My father-in-law was one of the fortunate members of Merrill’s Marauders who survived brutal combat during WWII and was sent to the military hospital at Camp Butner, N.C. (where he met my mother-in-law) after he contracted malaria in Burma. He never was able to grow hair on the calves of his legs after the war because of the leeches that infested the waterways he hiked through while helping to free up supply channels.

I know and appreciate veterans, up close and personal, and feel I am justified in saying the following…

America must unite under the new administration in January if we want to see our country move forward. Politics have taken us down a dark and frightening road for decades. It’s time for the new.

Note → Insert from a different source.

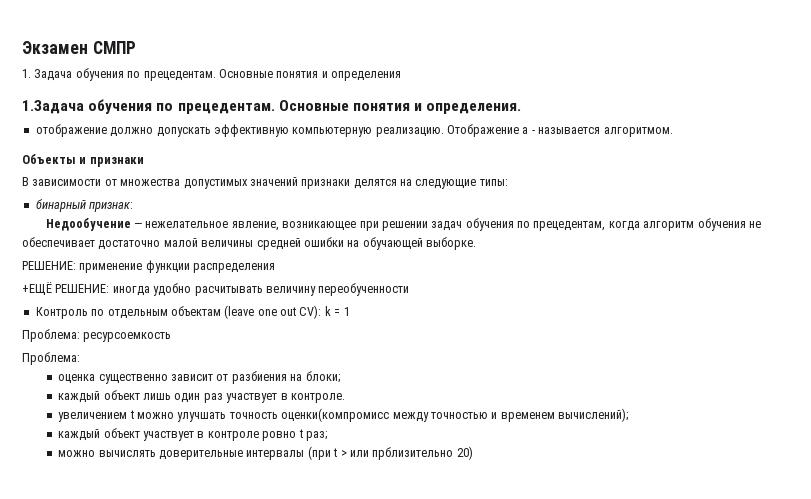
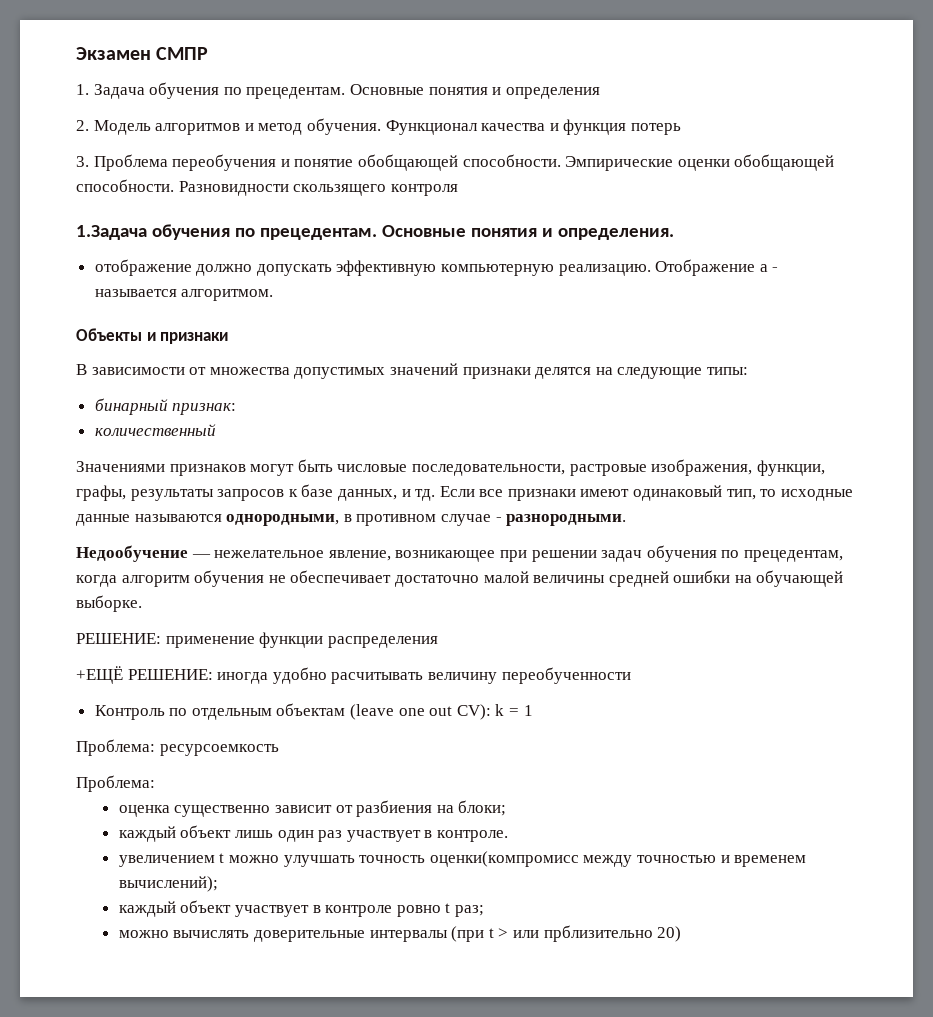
(401, 76) none -> [76,118,681,135] [76,154,835,171] [76,179,458,196] // 2. Модель алгоритмов и метод обучения. Функционал качества и функция потерь // 3. Проблема переобучения и понятие обобщающей способности. Эмпирические оценки обобщающей способности. Разновидности скользящего контроля
(134, 207) none -> [94,424,216,436] [76,459,825,476] [76,484,853,501] [76,514,627,526] // количественный // Значениями признаков могут быть числовые последовательности, растровые изображения, функции, графы, результаты запросов к базе данных, и тд. Если все признаки имеют одинаковый тип, то исходные данные называются однородными, в противном случае - разнородными.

I see a country that will once again send a beacon of light to our allies that says, “We are strong again and are now in a position to help you.”

I see a country that does not apologize for its prosperity. If you are penniless, you cannot help the poor.

I see a country that does not penalize and oppress success. It rewards it.

I see a country that speaks up for our most vulnerable – the unborn. You can say that you care about children, but if you destroy them before they are given a chance to live outside the womb, do you really care?

I see a country where our veterans are treated with the highest respect because they earned it and deserve it.

I see a country that is safe to live in again – where races are not pitted against one another, where people who are dissatisfied can have a peaceful assembly without destroying everything someone else worked for.

I see a country that I am proud to call my homeland … the United States of America – one nation under God! In other words, I have hope for America’s future and I am very proud to say it to anyone who has taken the time to read my letter. I trust that there are others in Tryon who feel the same.

Joanne Midyette

Tryon, N.C.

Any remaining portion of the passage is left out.